The Armed Men Robbed the Travelers and Forced the Group Into a Truck, Where One Person Died
At this point, all four group members were alive but seriously injured. Williams recalled seeing Brown in the truck. "He was hit two times, and big chunks of meat was gone," he said. The assailants drove for 10 to 15 minutes and stopped to interrogate them.
Williams recounted how Woodard said his final words: "I love y'all. I'm gone." During the exclusive interview, Cooper asked Washington McGee if she said anything to Woodard, who was her cousin. "I just told him I was sorry," she recalled.
"He Was Fighting for His Life and They Didn't Do Nothing"
Washington McGee explained how they were constantly moved from location to location, and she was put in a room with Brown. "He was fighting for his life, and they didn't do anything," she said. "I talked to him the whole time … I just told him sorry because I asked him to come with me. He was like, 'It's okay. I'm your brother. I'm supposed to be there for you. I love you,'" Washington McGee recalled.

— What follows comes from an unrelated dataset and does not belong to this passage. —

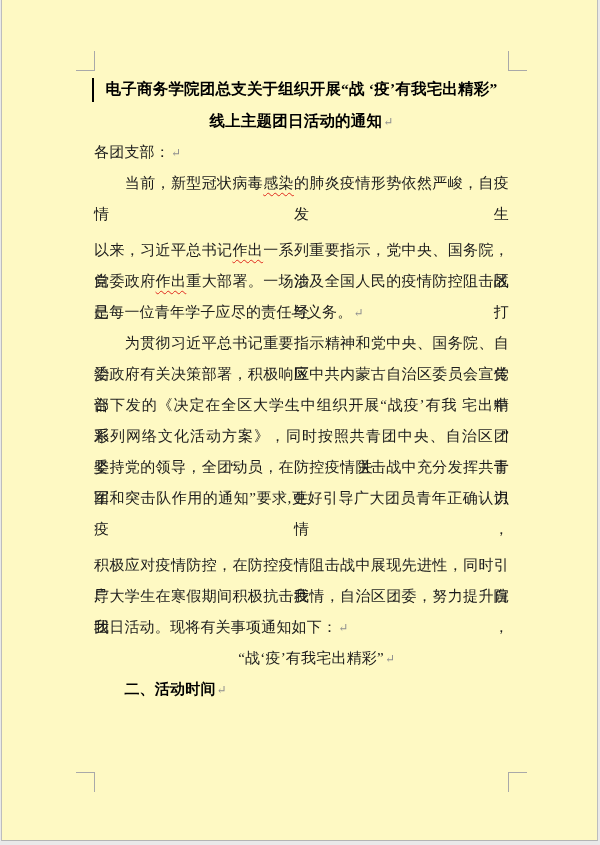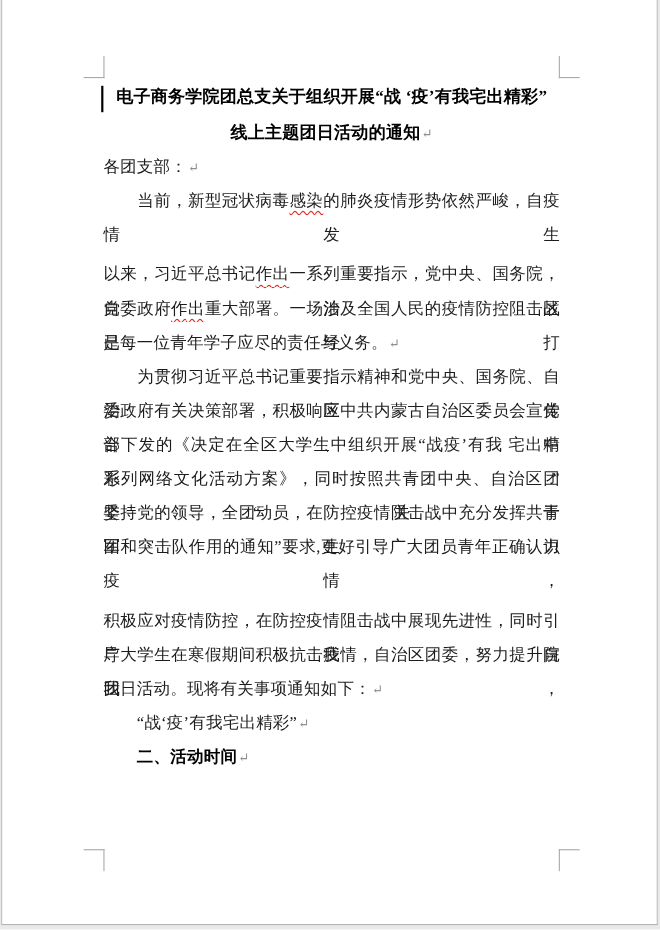"电子商务学院团总支关于组织开展“战 ‘疫’有我宅出精彩”" .page { background: #ffffff -> #fef9c3 }
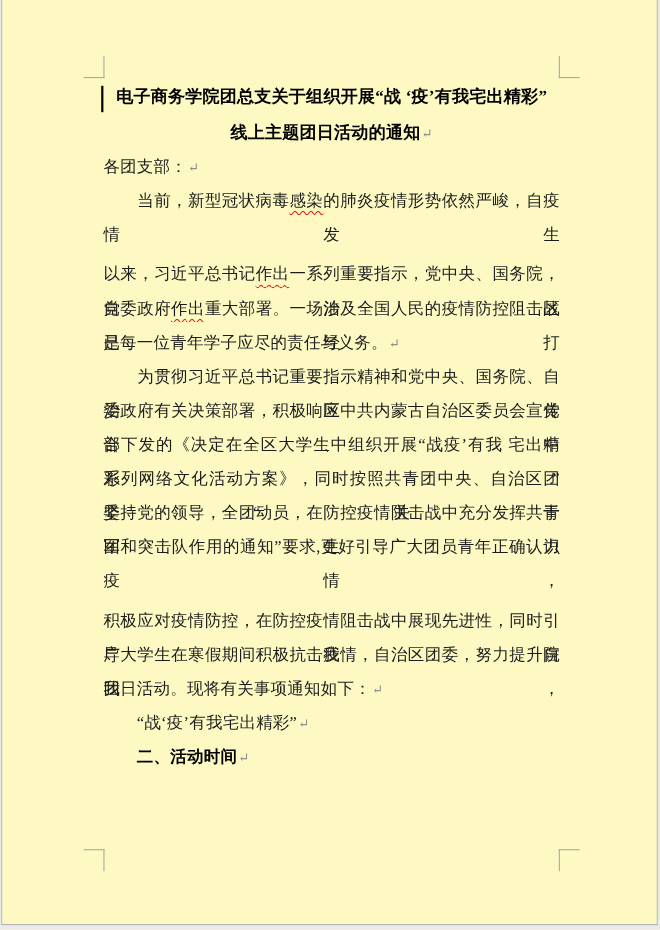"“战‘疫’有我宅出精彩”↵" div.line { text-align: none -> center }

She said the gunmen said they would take Brown to a hospital, but "they came back maybe an hour later, and he was dead."
Williams Did Get Medical Treatment
The cartel did take them to a clinic where Williams described his leg being placed on a piece of wood and stitched up."No pain medicine or anything. They just stitched it up," Williams said, adding that no one checked to see if a bullet was still inside.
Video of Their Abduction Went Viral
At one of the locations where they were being held captive, Washington McGee heard one of the armed men watching a video on his phone. It sounded like a gunfight, and she asked if it was a video of them. He said it was and showed her the video of her group being kidnapped and forced into a truck.
"I just started crying. I'm like, I'm never going home," she said. But knowing the video went viral gave her some hope because she wasn't sure if the news of their abduction had spread outside of Mexico. "I just didn't know [if] our families knew anything that happened to us."
The Kidnappers Let Them Go
After days of being held hostage, experiencing violence, and watching their loved ones die, a miracle happened. One of their assailants said he was going to let them go and that there had been a mistake. "There's nothing we can do to bring your two brothers back, but we're sorry," Washington McGee remembers the man saying.
"Somebody made the wrong call, they were high and drunk." She said he told them he was "fighting with my boss for him to give y'all up." According to CNN, "Investigators believe the Americans were likely mistaken for Haitian drug smugglers, a US official familiar with the investigation."
The Bodies of Their Dead Loved Ones Were Placed on Top of Them
The man kept his word and returned to free Washington McGee and Williams a couple of days later, but in a twist, he said he was going with them. "When I give y'all up, I'm going to leave, too, because they [will] kill me for letting y'all go," McGee recounted him saying.
The two were blindfolded and put in a vehicle with the bodies of their dead loved ones on top of them to hide them. They drove for hours and were dropped off and rescued on March 7th. The bodies of their loved ones were brought back to the U.S.
The Cartel Apologized
In a bizarre turn, the Gulf Cartel, which investigators believe is responsible for the kidnappings, issued a letter of apology and handed over five of their members to authorities. CNN reports, "The Gulf Cartel, Scorpion Group, strongly condemns the events of last Friday," the letter continues, referring to a division of the cartel. "For this reason, we decided to hand over those directly involved and responsible for the acts, who at all times acted under their own determination and indiscipline and against the rules in which the [Gulf Cartel] always operates."